(EXERCISE DATA)

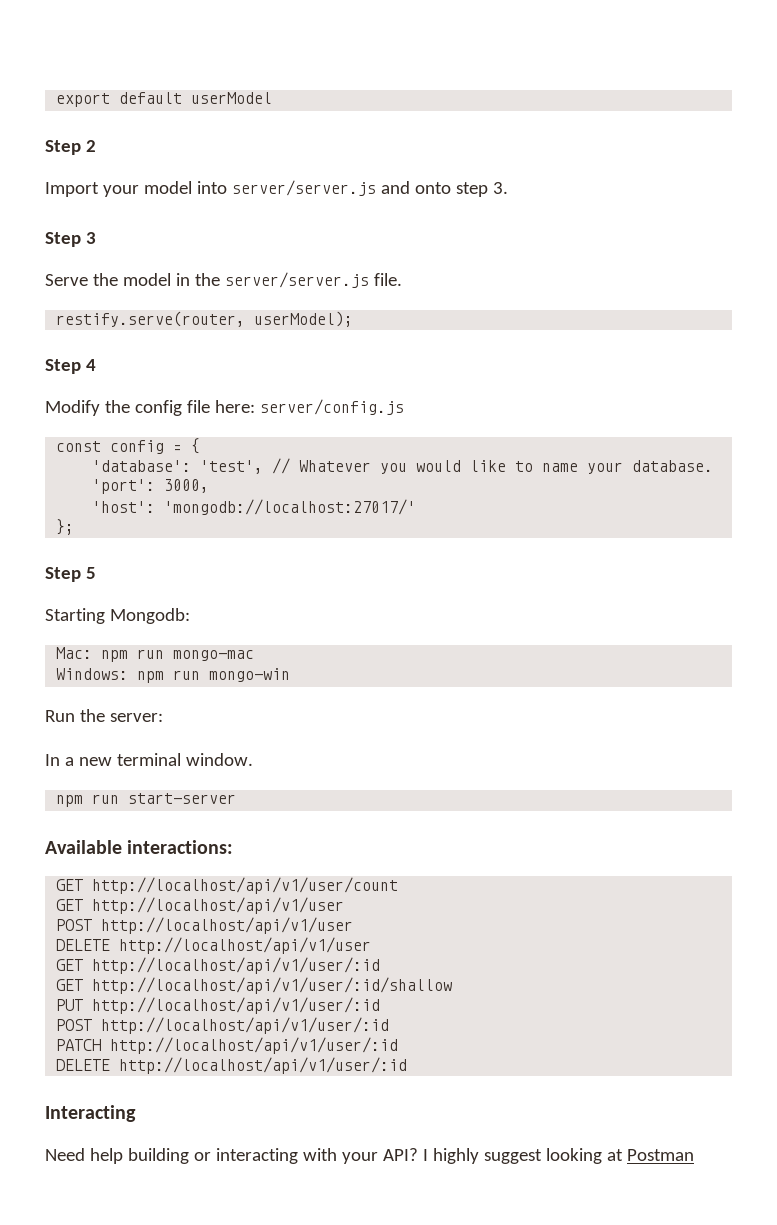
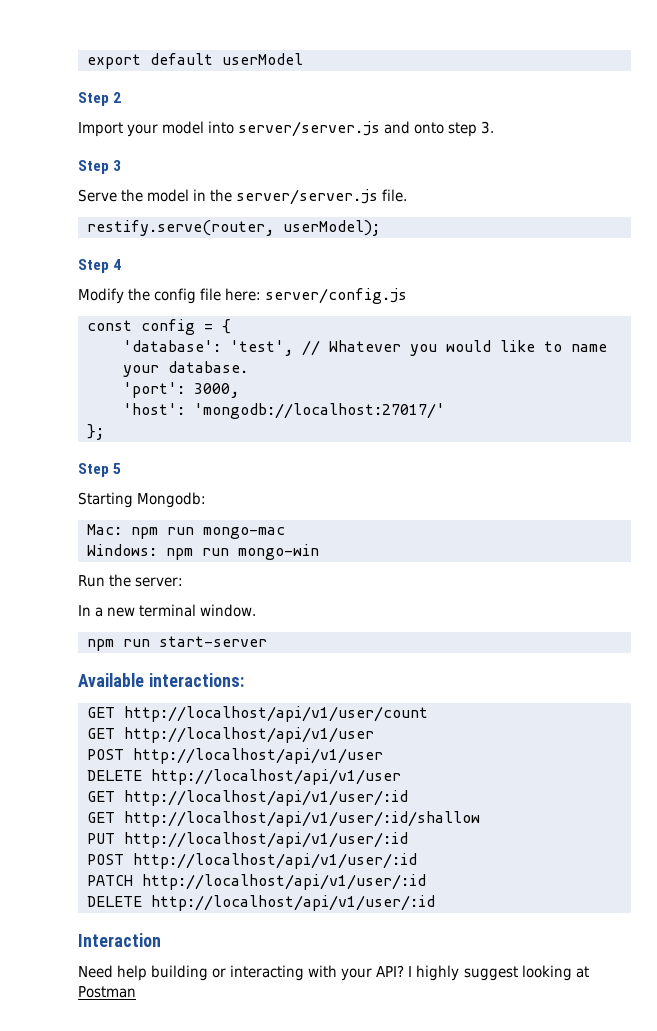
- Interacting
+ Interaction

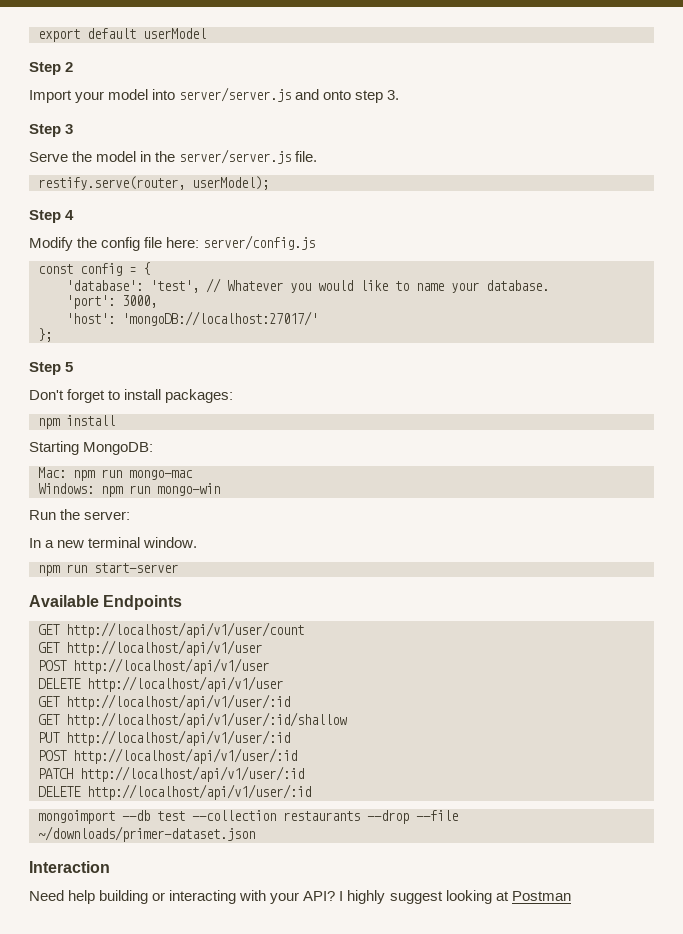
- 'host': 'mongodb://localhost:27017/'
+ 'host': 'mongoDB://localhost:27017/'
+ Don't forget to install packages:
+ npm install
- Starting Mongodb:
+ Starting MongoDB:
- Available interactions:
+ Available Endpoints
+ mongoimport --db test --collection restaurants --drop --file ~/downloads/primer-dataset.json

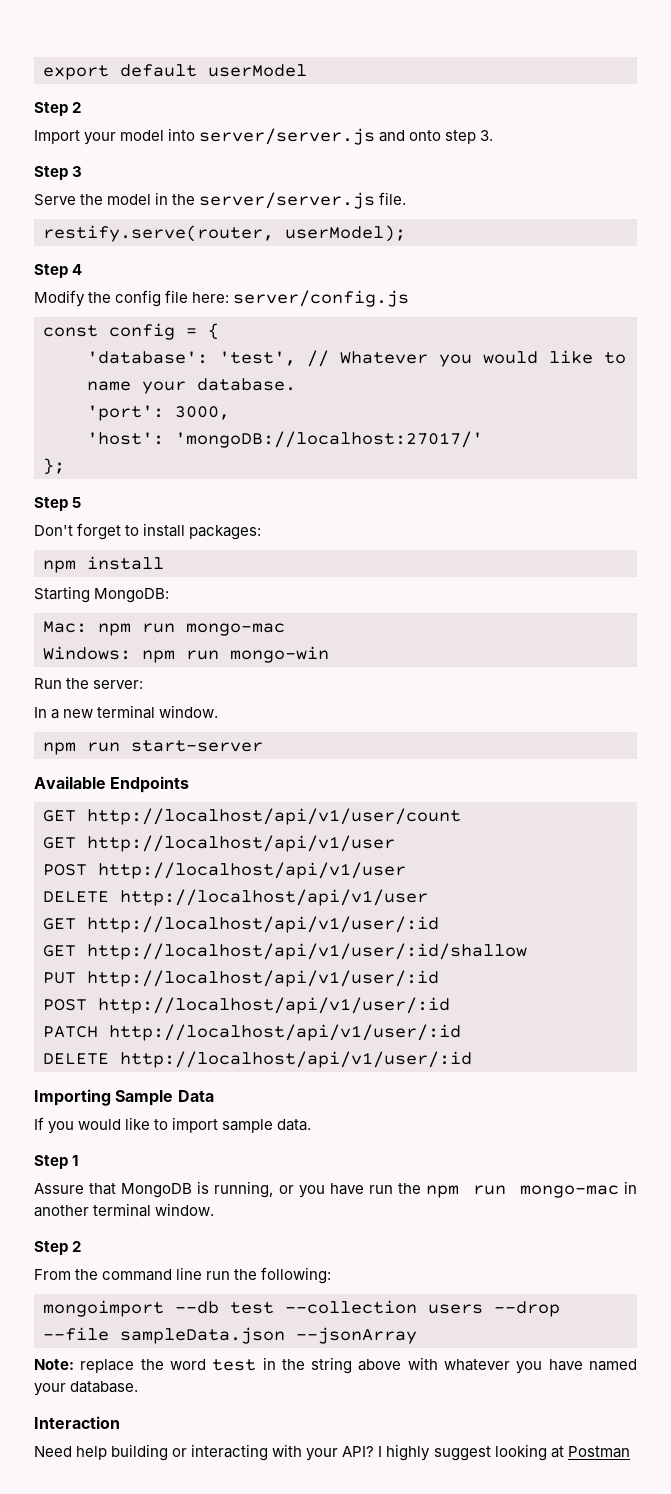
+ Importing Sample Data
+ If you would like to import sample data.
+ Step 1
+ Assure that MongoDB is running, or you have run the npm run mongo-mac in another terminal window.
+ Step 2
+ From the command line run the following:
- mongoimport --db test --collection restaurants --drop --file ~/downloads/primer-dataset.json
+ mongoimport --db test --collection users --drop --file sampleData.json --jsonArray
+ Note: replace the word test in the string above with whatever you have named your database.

(TASK DIRECTIONS) Transcribe the material exactly, keeping every word and none of the pictures.

(SOLUTION FOR THIS PROBLEM)
- Interacting
+ Interaction

- 'host': 'mongodb://localhost:27017/'
+ 'host': 'mongoDB://localhost:27017/'
+ Don't forget to install packages:
+ npm install
- Starting Mongodb:
+ Starting MongoDB:
- Available interactions:
+ Available Endpoints
+ mongoimport --db test --collection restaurants --drop --file ~/downloads/primer-dataset.json

+ Importing Sample Data
+ If you would like to import sample data.
+ Step 1
+ Assure that MongoDB is running, or you have run the npm run mongo-mac in another terminal window.
+ Step 2
+ From the command line run the following:
- mongoimport --db test --collection restaurants --drop --file ~/downloads/primer-dataset.json
+ mongoimport --db test --collection users --drop --file sampleData.json --jsonArray
+ Note: replace the word test in the string above with whatever you have named your database.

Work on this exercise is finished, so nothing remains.